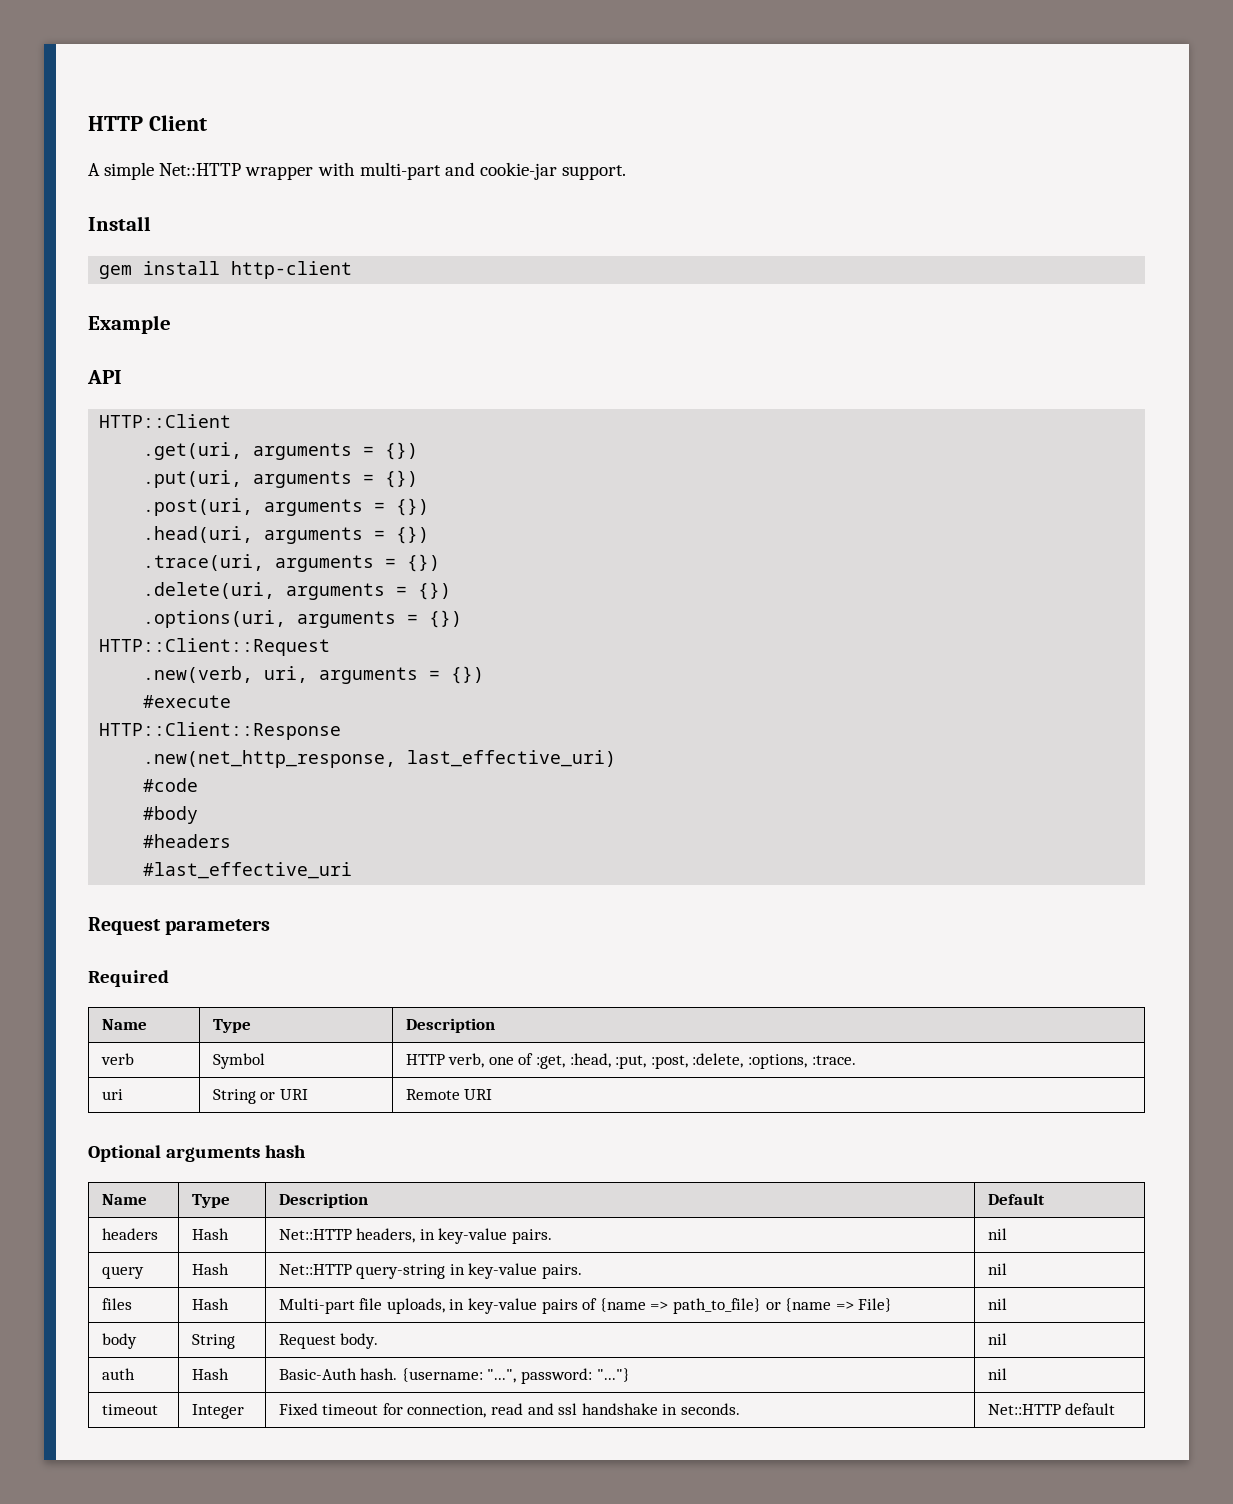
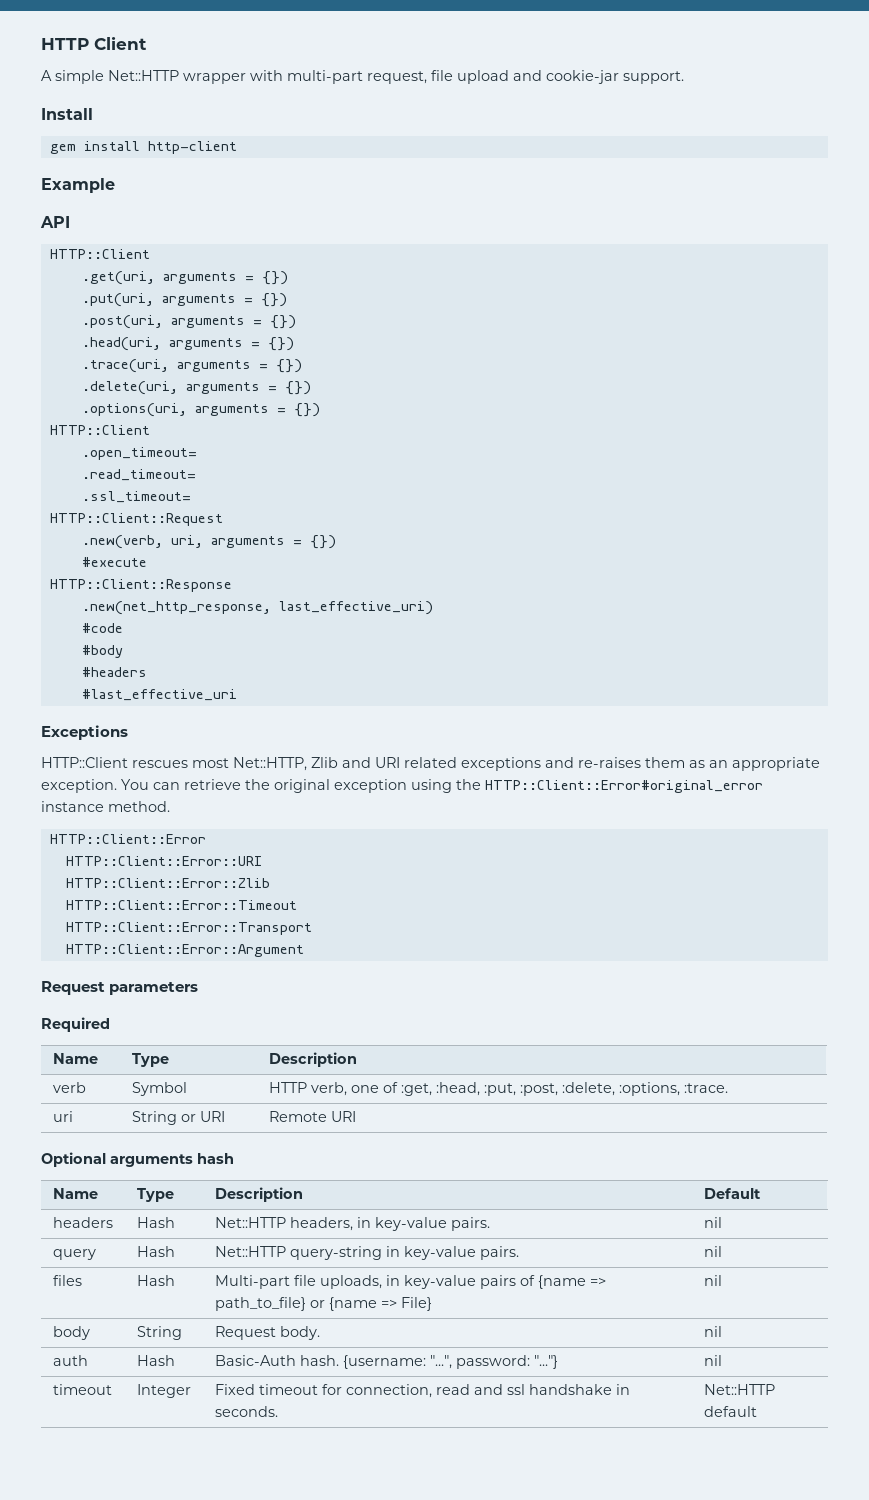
- A simple Net::HTTP wrapper with multi-part and cookie-jar support.
+ A simple Net::HTTP wrapper with multi-part request, file upload and cookie-jar support.
  .options(uri, arguments = {})
+ HTTP::Client
+ .open_timeout=
+ .read_timeout=
+ .ssl_timeout=
+ Exceptions
+ HTTP::Client rescues most Net::HTTP, Zlib and URI related exceptions and re-raises them as an appropriate exception. You can retrieve the original exception using the HTTP::Client::Error#original_error instance method.
+ HTTP::Client::Error
+ HTTP::Client::Error::URI
+ HTTP::Client::Error::Zlib
+ HTTP::Client::Error::Timeout
+ HTTP::Client::Error::Transport
+ HTTP::Client::Error::Argument

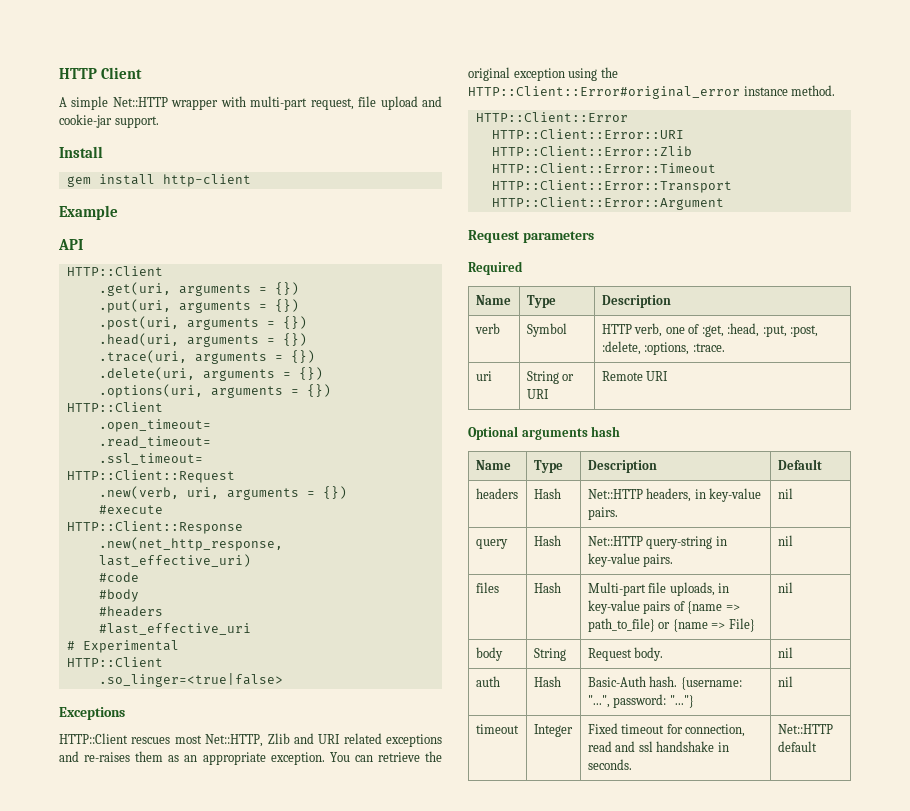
+ # Experimental
+ HTTP::Client
+ .so_linger=<true|false>

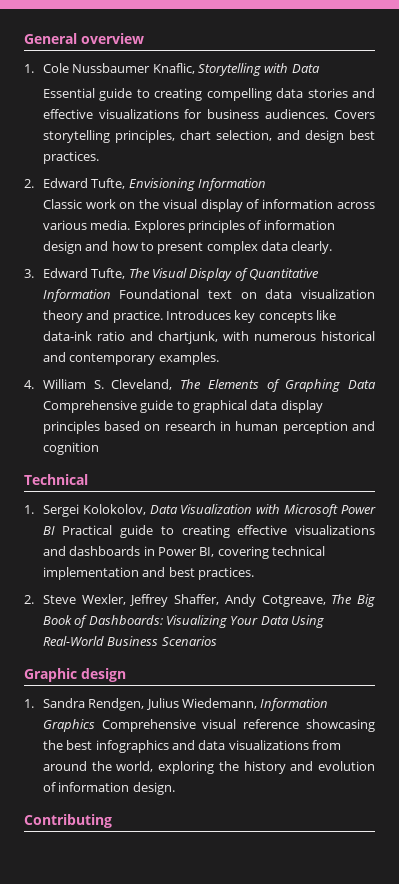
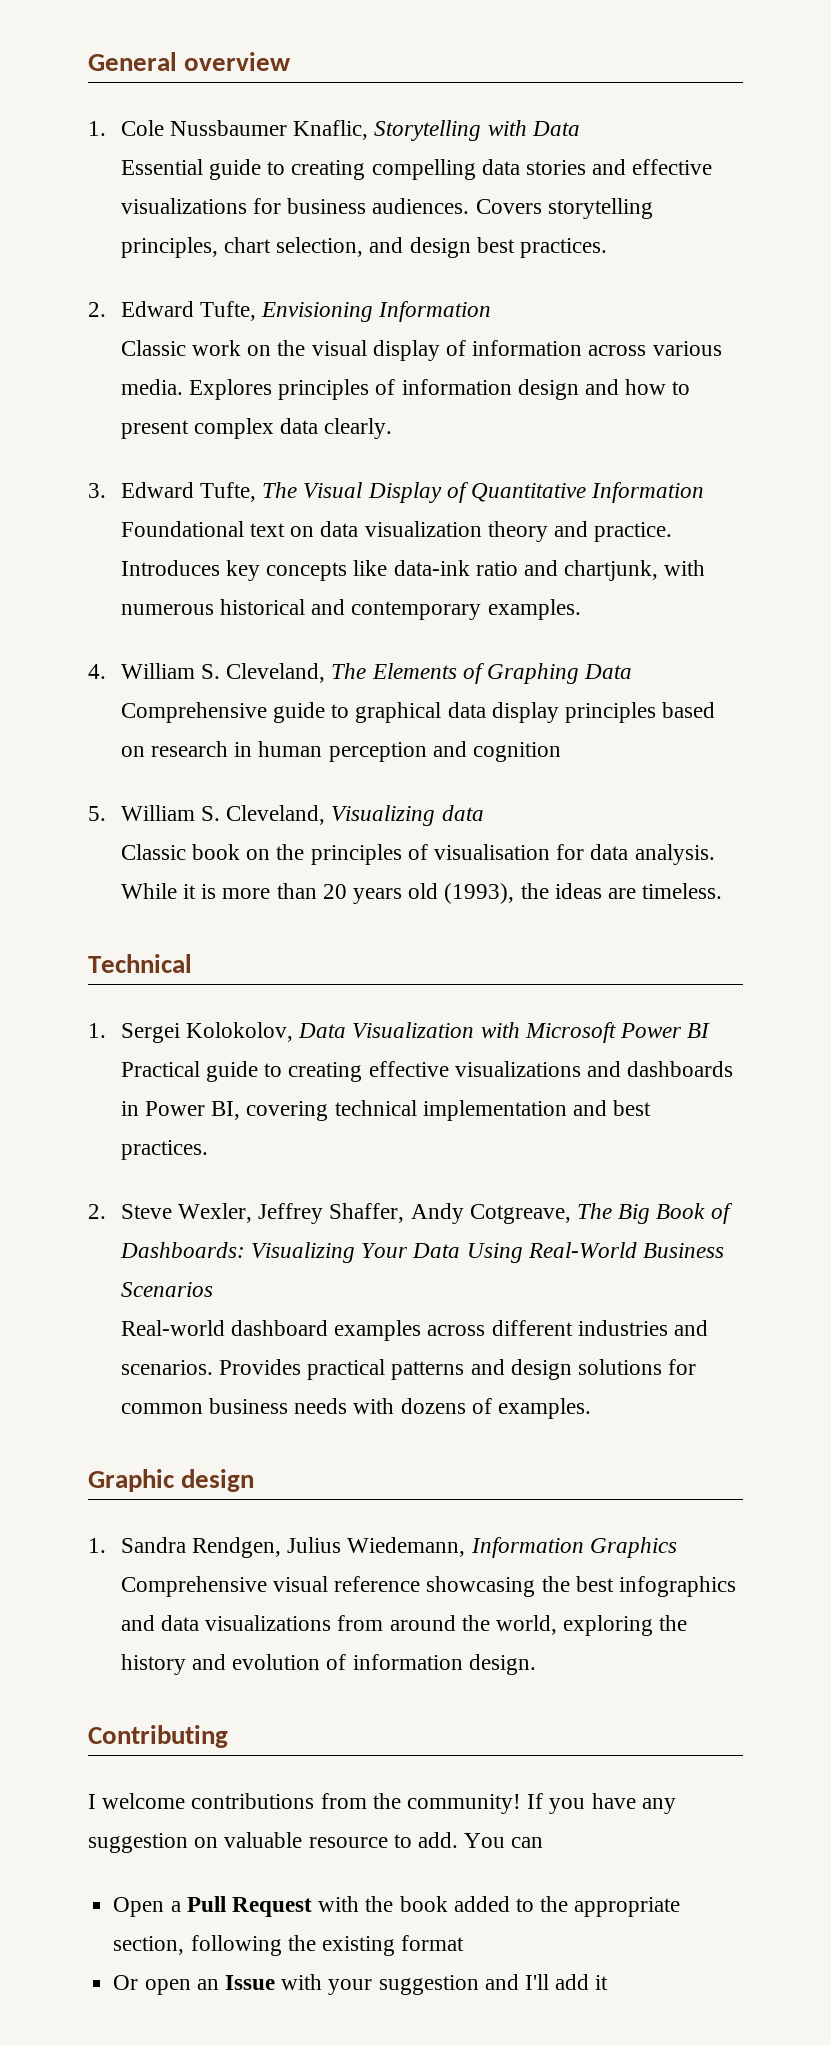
+ 5. William S. Cleveland, Visualizing data
+ Classic book on the principles of visualisation for data analysis. While it is more than 20 years old (1993), the ideas are timeless.
+ Real-world dashboard examples across different industries and scenarios. Provides practical patterns and design solutions for common business needs with dozens of examples.
+ I welcome contributions from the community! If you have any suggestion on valuable resource to add. You can
+ Open a Pull Request with the book added to the appropriate section, following the existing format
+ Or open an Issue with your suggestion and I'll add it

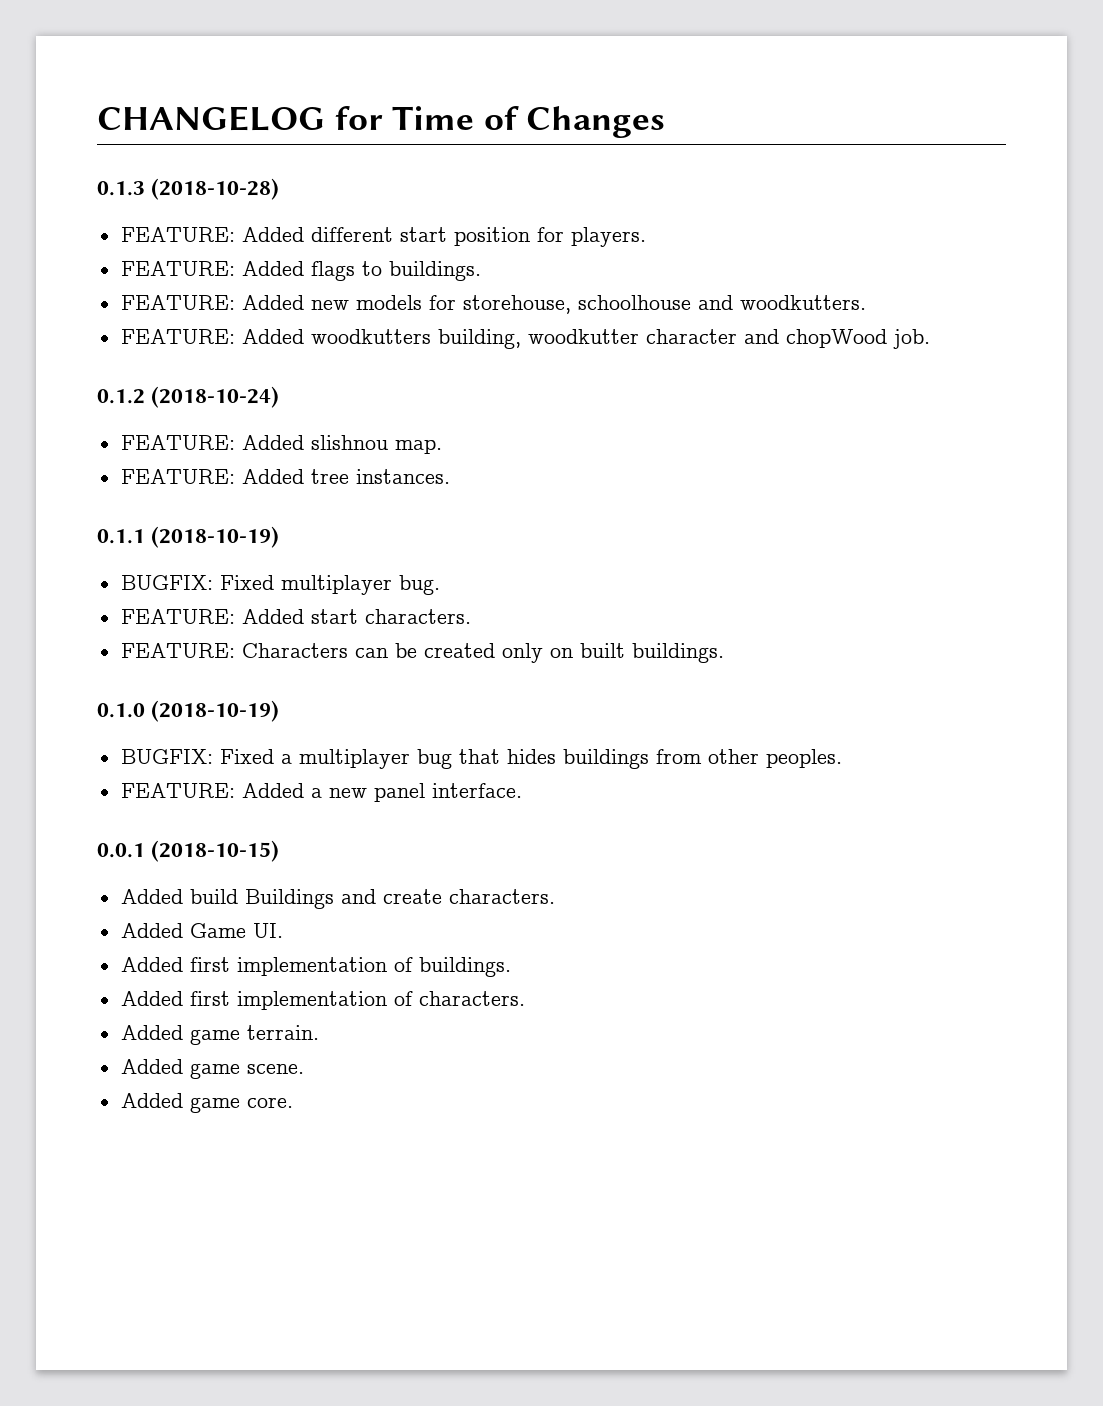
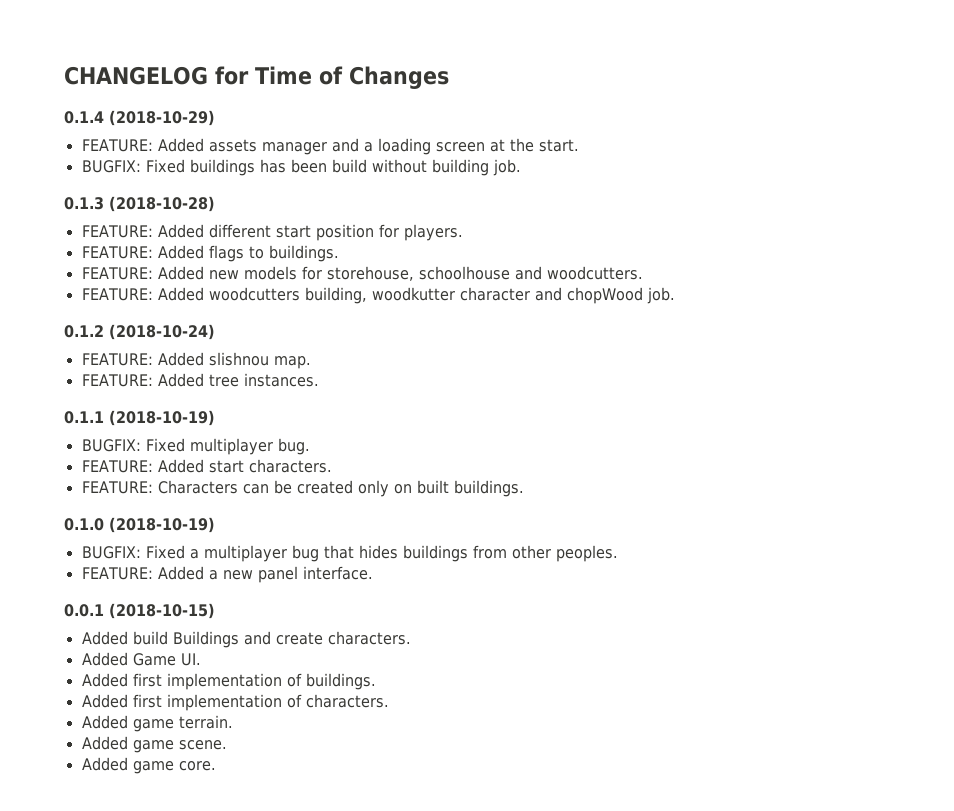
+ 0.1.4 (2018-10-29)
+ FEATURE: Added assets manager and a loading screen at the start.
+ BUGFIX: Fixed buildings has been build without building job.
- FEATURE: Added new models for storehouse, schoolhouse and woodkutters.
- FEATURE: Added woodkutters building, woodkutter character and chopWood job.
+ FEATURE: Added new models for storehouse, schoolhouse and woodcutters.
+ FEATURE: Added woodcutters building, woodkutter character and chopWood job.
++++++++
What the task asks ->
Each line in the records that carries "data" must be copied out.

Exercise response ->
+ 5. William S. Cleveland, Visualizing data
+ Classic book on the principles of visualisation for data analysis. While it is more than 20 years old (1993), the ideas are timeless.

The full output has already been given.